Cold Brew Iced Tea

Iced Tea – A Life-Essential in the South

If you live in the South, or have ever lived in the South, you know iced tea is one of the life essentials.

Not so in the North. The Air Force once flew me (and a number of other pilot trainees) up to New Jersey (from Laredo) to attend the funeral of one of our classmates. A sad occasion, but that can be a story for another time. The point was that while I was up there, we went into a restaurant for a meal, and when the waitress asked what I wanted to drink, I said, “Iced tea, please.”

She looked at me for a moment as though I had sprouted tentacles, then she said, “But it’s February!” The idea of someone wanting iced tea in winter was totally alien to her.

In the South, the question is not whether or not you want iced tea, the question is “Sweet or unsweet?”

All this to say that iced tea is one of the life essentials to living in the South.

Sweet or Unsweet?

When I first started drinking iced tea, which was at an age I was too young to remember, I drank only sweet tea. At the time, you had to sweeten it yourself by stirring in sugar – the bright idea of sweetening tea by the pitcher or urnful had not yet been born.

As I got older – high school and college, I realized that if you ate a dessert or other sweet, then drank sweetened tea, you couldn’t really taste the sugar in the tea.

Eventually I asked, “If I can’t taste it, why bother?” So I taught myself to drink tea unsweetened. This saved a lot of “tea tuning,” and the tea always tasted the same, whether I had eaten something else sweet or not.

I also learned, through drinking unsweetened tea, to actually TASTE the tea. And because of this, I learned that some tea is really good, and some tea is not so good. Sometimes this difference has to do with the kind of tea, but more often – especially in restaurants – it depended on how the tea was brewed.

Yum or Yuck?

The vast majority of restaurants overbrew their tea. They make it too strong.

Because of this, I started adding sweetener to tea again, until I discovered all I had to do was add between a teaspoon and a couple of ounces of water to the unsweet tea, and in most cases, this made it much more drinkable.

Of course, if they use yucky water, it will always make yucky tea.

Tea At Home

Making iced tea at home is always cheaper than buying it at a restaurant, and I can be sure of using good water, of brewing it the right length of time, and of generally having a really yummy batch of tea to drink.

The biggest drawback to homemade tea, of course, is having to make it.

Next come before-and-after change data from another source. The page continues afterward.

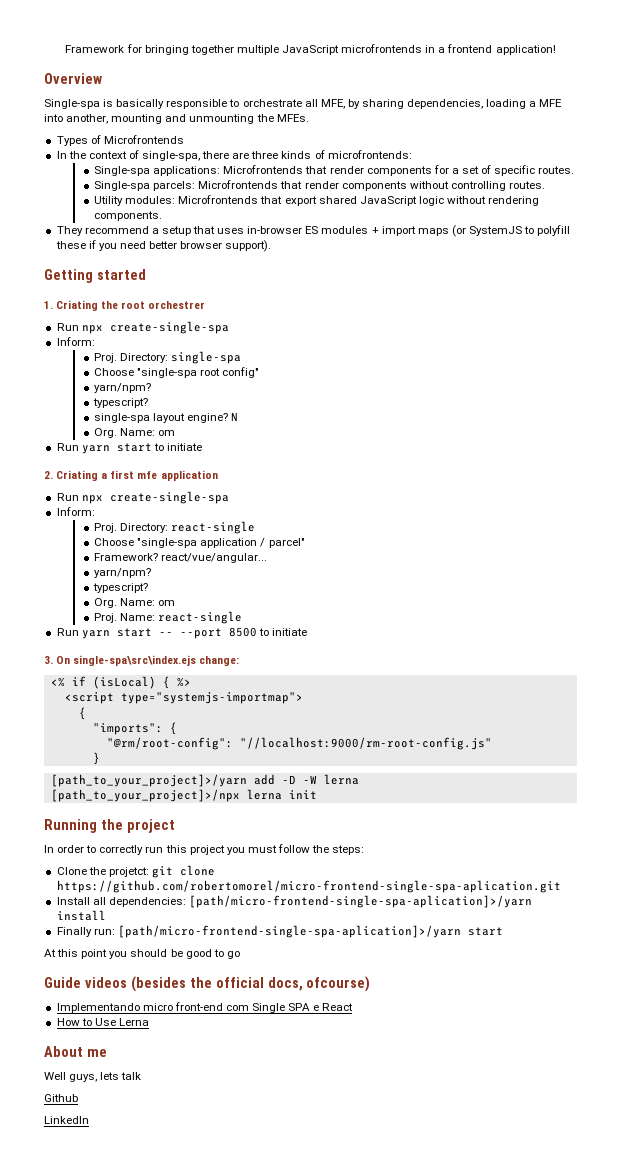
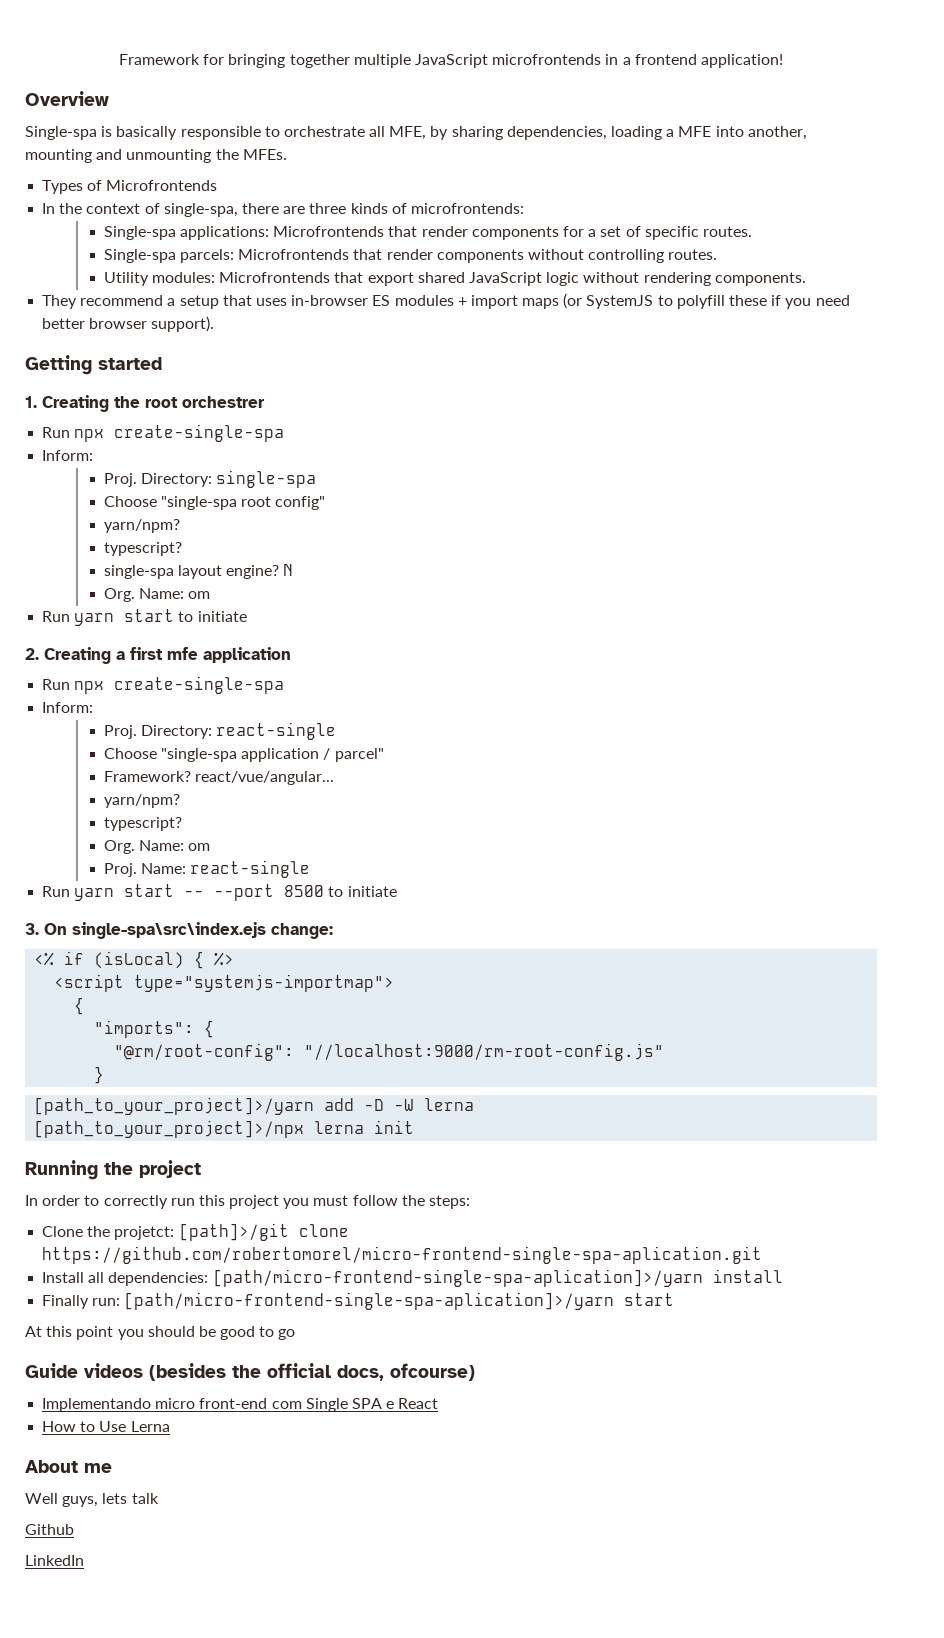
[56,300,99,311] Criating -> [42,395,109,412] Creating
[56,470,99,481] Criating -> [44,647,111,664] Creating
[151,866,173,878] git -> [178,1223,289,1241] [path]>/git

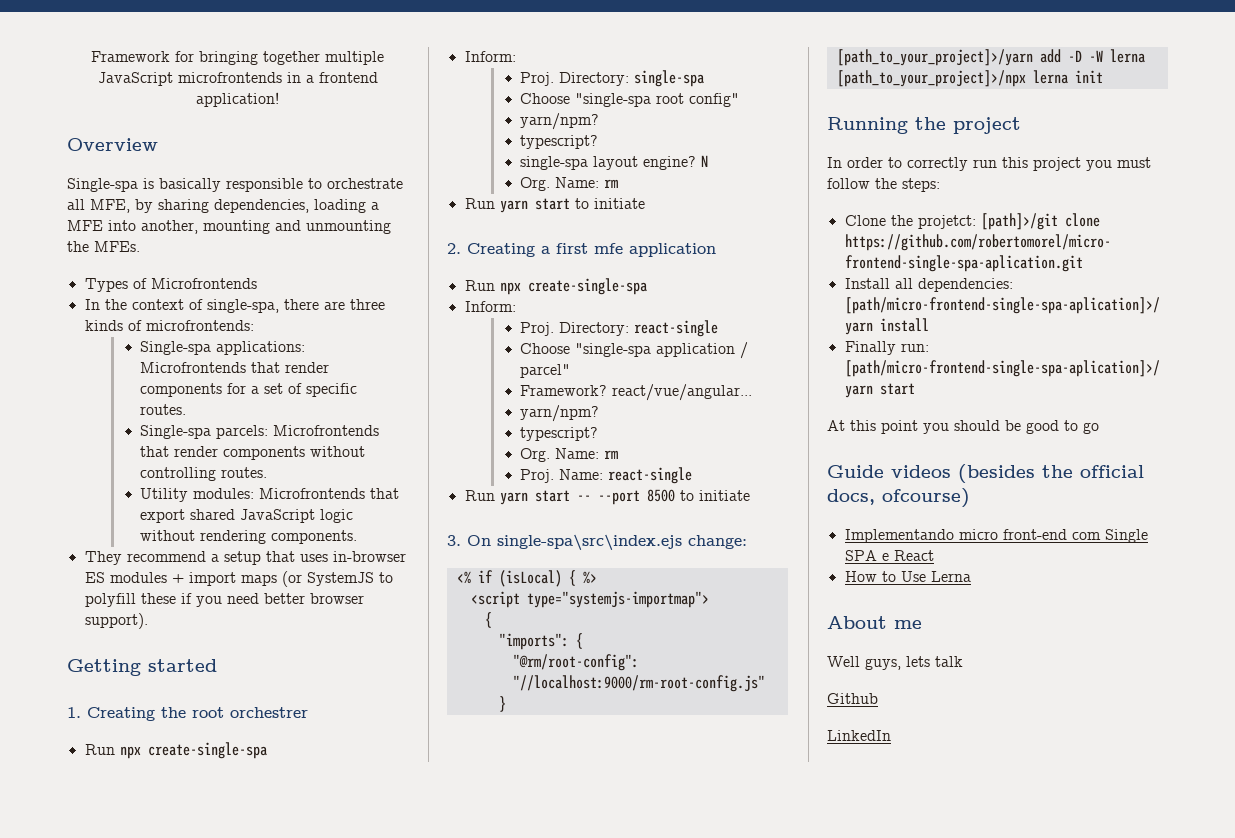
[188,591,211,599] om -> [604,179,619,188] rm
[188,843,211,851] om -> [604,450,619,459] rm

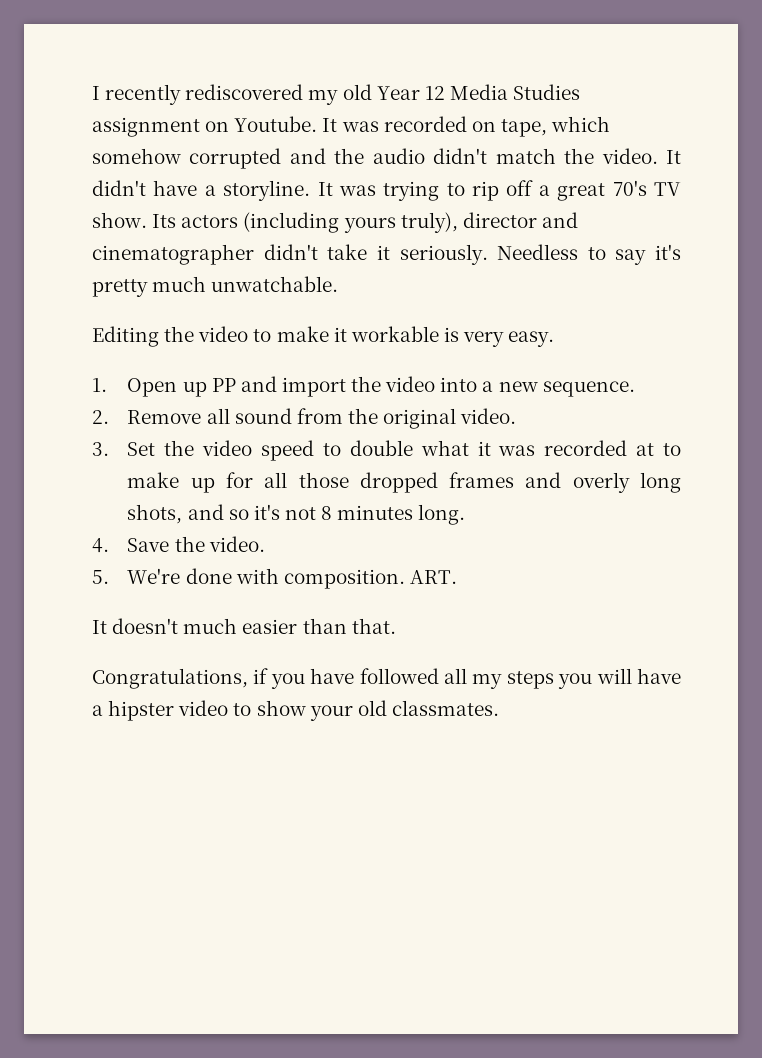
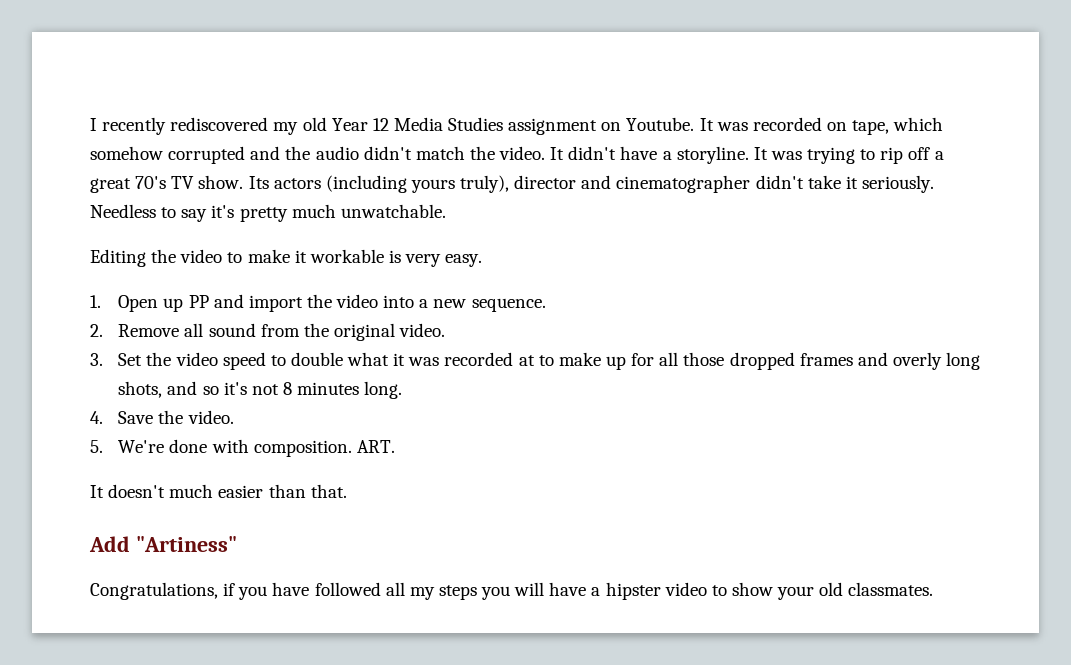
(396, 626) none -> [89,536,237,552] // Add "Artiness"

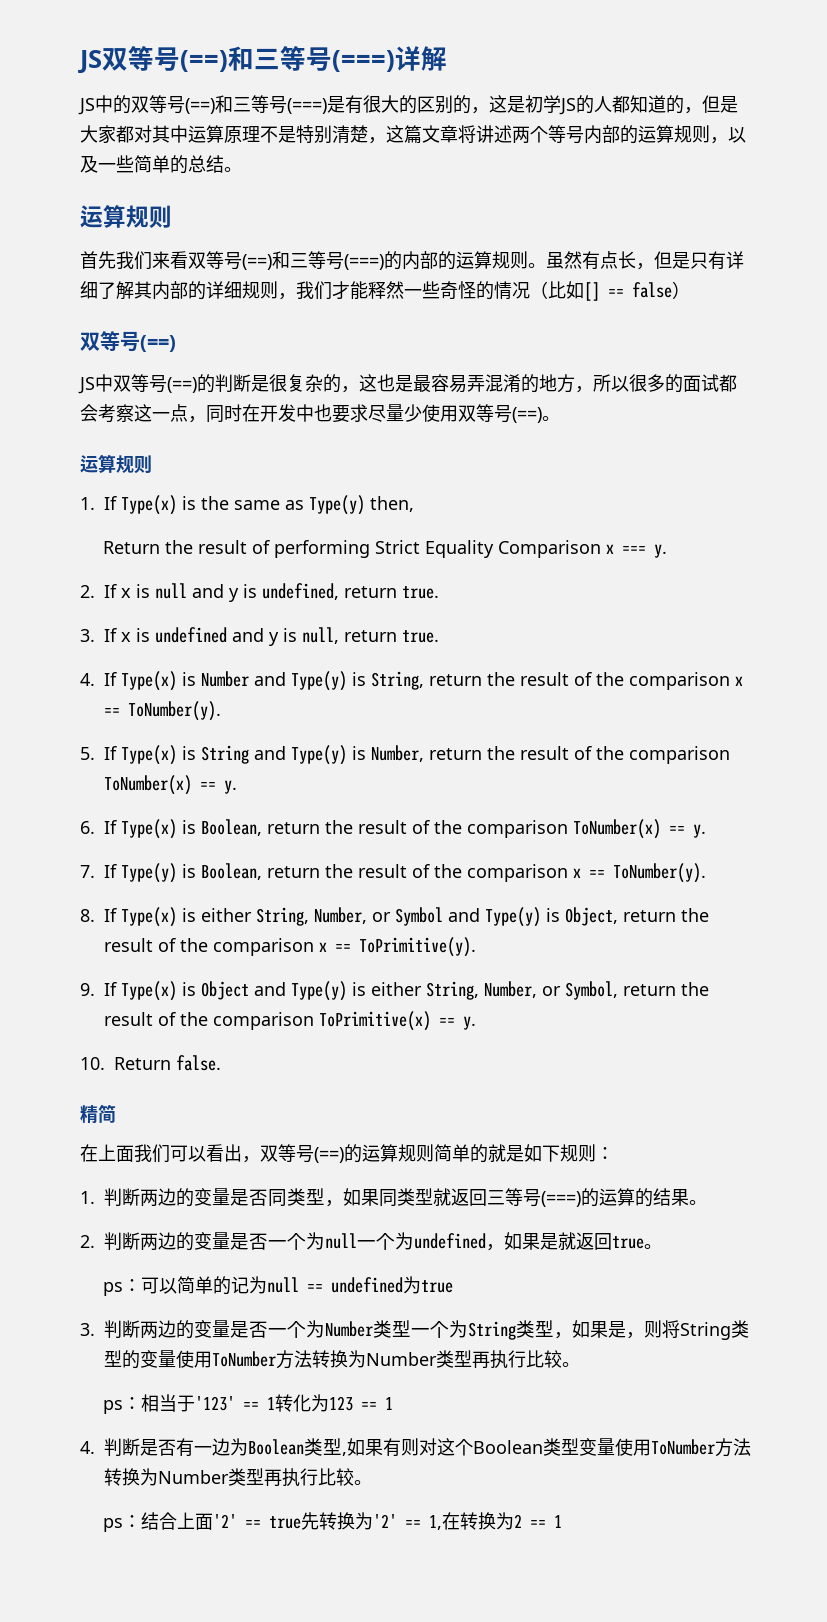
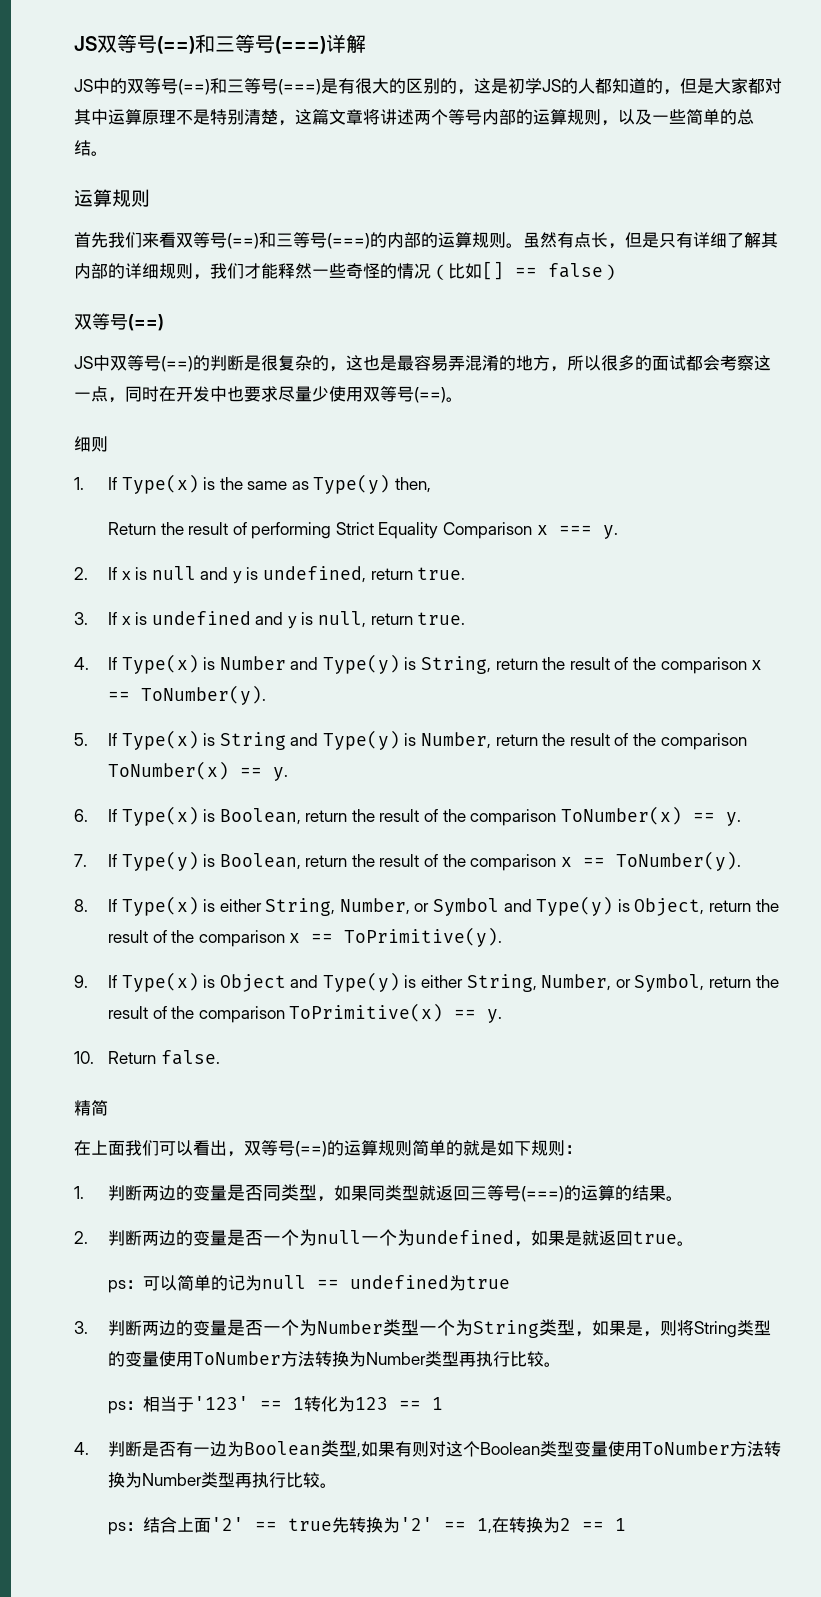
[80,454,134,473] 运算规 -> [74,436,91,452] 细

Until recently, my method was this:

  1. Fill a 2-quart Pyrex measuring cup with filtered water, pour that water into a pot, and turn on the heat under the pot.
  2. Put the right number of teabags (6) into the empty Pyrex measuring cup, and when the water boils, pour it over the teabags.
  3. After the steeping is done and the water has cooled (usually to room temperature), take out the teabags and pour the strong tea into a larger container, add water to get the right strength, and refrigerate for use over the next several days.

When you drink a LOT of iced tea, this method can become a bit tedious and burdensome.

So I decided to look into other ways to make iced tea. I thought, “Aha! Cold brew! I wonder if that would work?”

So I looked it up online and found that yes indeed, it WILL!

Cold Brew Iced Tea

The website I found (it’s here if you’re interested) recommended 8 to 12 grams of tea per quart of water.

The referenced website only talked about loose tea leaves, and raved about how good the tea was. However, I don’t have any loose tea leaves, but I do have tons of teabags.

So I got out our box of Bigelow Green Tea bags, saw the net weight (which is the weight of the product but not the packaging) was 340g for 176 teabags, or just over 1.9g per teabag.

I put two quarts of water into my refrigerator jug, and suspended 10 teabags into the water from the jug lid.

For this, I used a twister tie to hold the bags’ tag strings together and fastened the other end to the grid on the lid – it worked perfectly. This also gave me about 18g of tea for the two quarts of water, which would be right in the ballpark for the reference’s recommendation of 16-24g.

The jug is in the fridge now, and tomorrow I’ll find out whether this is successful or not. I’ll be back to report on it later.